Ghana’s Economic Growth Fails To Create Jobs - TUC

Mr Kofi Asamoah, Secretary General of the Trades Union Congress (TUC), has acknowledged Ghana’s economic growth rate for the past years in the context of a global economic and financial crisis.

He however noted that such unprecedented economic growth rate achievements of the country failed to create decent jobs for Ghanaians hence the high rate of unemployment among the people, especially the youth.

“The reality however is that the unprecedented growth rate like the periods of the structural adjustment policies in the 1980s had failed to create decent employment for Ghanaians” he emphasized. Mr Asamoah called on government to put in place a package of support measures for the private sector, which is considered as the engine of growth, to provide decent jobs for the teeming youth. He made the call at the Eastern Regional Council of Labour meeting in Koforidua on Tuesday.

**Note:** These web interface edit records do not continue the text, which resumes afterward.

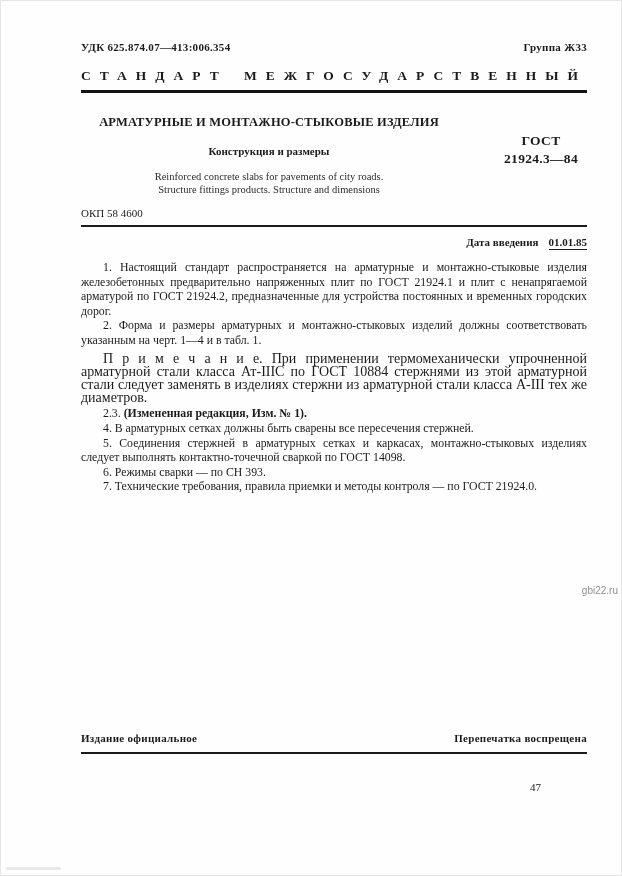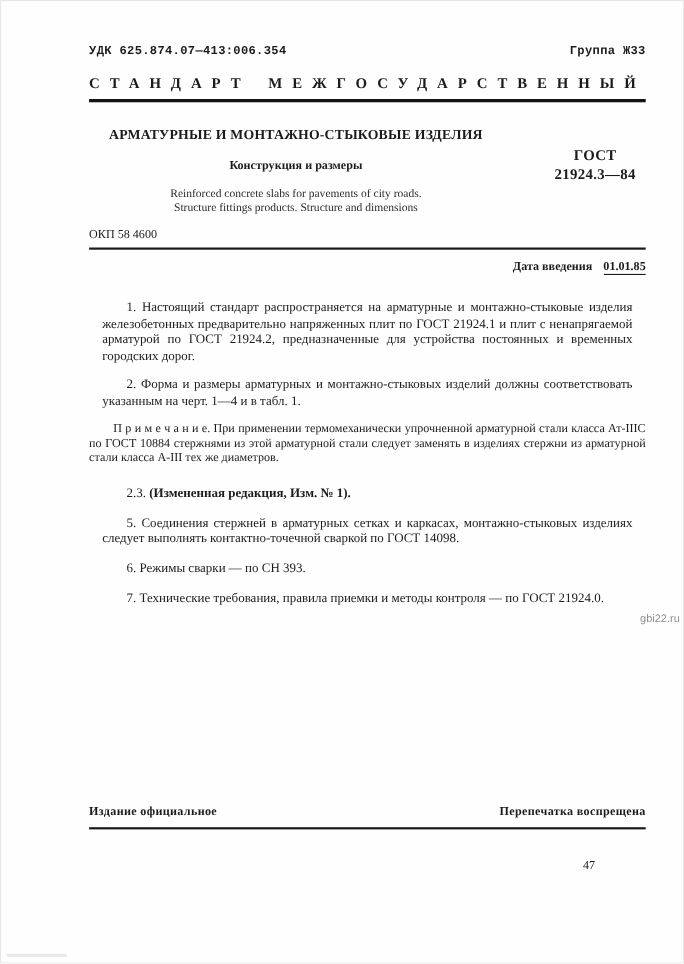--- a/index.html
+++ b/index.html
@@ -12,21 +12,21 @@
     font-family:"Liberation Serif", serif;
     color:#1b1b1b;
     overflow:hidden;
   }
   .abs { position:absolute; }
 
   
   .udk-row {
     left:80px; right:34px; top:40px;
     display:flex; justify-content:space-between;
-    font-size:11px; font-weight:bold; letter-spacing:0.3px;font-family:Liberation Mono, monospace;
+    font-size:11px; font-weight:bold; letter-spacing:0.3px;
   }
   .standard-row {
     left:80px; right:34px; top:67px;
     display:flex; justify-content:space-between;
     font-size:13.5px; font-weight:bold;
   }
   .standard-row .w { letter-spacing:9px; white-space:nowrap; }
   .standard-row .w2 { margin-right:-9px; }
   .thick-rule { left:80px; right:34px; top:89px; height:3px; background:#141414; }
 
@@ -41,27 +41,27 @@
     text-align:center; font-weight:bold; font-size:13.5px; line-height:17.5px;
     letter-spacing:0.3px;
   }
   .okp { left:80px; top:206px; font-size:11px; }
   .thin-rule { left:80px; right:34px; top:224px; height:2px; background:#1a1a1a; }
   .date-row { left:80px; right:34px; top:235px; text-align:right; font-size:11px; font-weight:bold; }
   .date-row .date-value { margin-left:10px; border-bottom:1.5px solid #1b1b1b; padding-bottom:1px; }
 
   
   .body-text { left:80px; right:34px; top:259px; font-size:11.8px; line-height:14.6px; }
-  .para { margin:12px; text-align:justify; text-indent:22px; }
-  .note { margin:4px 0 18px 0; font-size:11px; line-height:13.2px; text-align:justify; text-indent:22px; }
+  .para { margin:0; text-align:justify; text-indent:22px; }
+  .note { margin:4px 0 2px 0; font-size:14px; line-height:13.2px; text-align:justify; text-indent:22px; }
   .p23 .bold { font-weight:bold; }
 
   
   .watermark {
-    top:556px; right:3px;
+    top:584px; right:3px;
     font-family:"Liberation Sans", sans-serif;
     font-size:10px; color:#8f8f8f;
   }
 
   
   .footer-rule { left:80px; right:34px; top:751px; height:2px; background:#1a1a1a; }
   .footer-row {
     left:80px; right:34px; top:731px;
     display:flex; justify-content:space-between;
     font-size:11px; font-weight:bold; letter-spacing:0.3px;
@@ -105,20 +105,21 @@
 
   <div class="abs date-row">
     <span>Дата введения</span><span class="date-value">01.01.85</span>
   </div>
 
   <div class="abs body-text">
     <p class="para">1. Настоящий стандарт распространяется на арматурные и монтажно-стыковые изделия железобетонных предварительно напряженных плит по ГОСТ 21924.1 и плит с ненапрягаемой арматурой по ГОСТ 21924.2, предназначенные для устройства постоянных и временных городских дорог.</p>
     <p class="para">2. Форма и размеры арматурных и монтажно-стыковых изделий должны соответствовать указанным на черт. 1—4 и в табл. 1.</p>
     <p class="note">П р и м е ч а н и е. При применении термомеханически упрочненной арматурной стали класса Ат-IIIС по ГОСТ 10884 стержнями из этой арматурной стали следует заменять в изделиях стержни из арматурной стали класса А-III тех же диаметров.</p>
     <p class="para p23"><span>2.3. </span><span class="bold">(Измененная редакция, Изм. № 1).</span></p>
+    <p class="para">4. В арматурных сетках должны быть сварены все пересечения стержней.</p>
     <p class="para">5. Соединения стержней в арматурных сетках и каркасах, монтажно-стыковых изделиях следует выполнять контактно-точечной сваркой по ГОСТ 14098.</p>
     <p class="para">6. Режимы сварки — по СН 393.</p>
     <p class="para">7. Технические требования, правила приемки и методы контроля — по ГОСТ 21924.0.</p>
   </div>
 
   <div class="abs watermark">gbi22.ru</div>
 
   <div class="abs footer-rule"></div>
   <div class="abs footer-row">
     <span>Издание официальное</span>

Mr Asamoah said the state would not be able to provide the needed employment for the teeming jobless Ghanaians if the present situation of importing everything into the country continues. He urged government to empower indigenous Ghanaians in the productive and manufacturing sectors to take the commanding heights of the economy, which would serve as the only way of providing jobs to the thousands of young men and women coming out of universities and other tertiary institutions. Mr Asamoah also urged government to review the nation’s trade policy and the unbridled trade liberalization regime that places domestic firms in unfair competition against “mature” and highly subsidized firms in the developed countries.

He identified one major problem confronting manufacturing sector in the country as high interest rate of banks and urged government as a matter of urgency to undertake strategic intervention in the money market to bring down cost of borrowing.

Mr Asamoah said the situation as it stands now was not ideal since the banks were holding the rest of the business community to ransom by charging exorbitant interest rates even as inflation tends to fall and the Bank of Ghana primes rate was systematically reduced. Mr Asamoah expressed concern about violation of workers’ rights by private employers as many companies refused to allow union formation.

He said decent employment entailed the right of workers to freely associate and organize for purposes of collective bargaining and that both men and women at work could freely participate in decision making that affect their lives as the law states.

Mr Asamoah urged Ghanaians to ensure that the peace they are enjoying is maintained beyond the election. The Eastern Regional secretary of the TUC, Ms Francisca Borkor Bortey, commended the various unions for organizing well during the year and urged them to propagate the message of peace.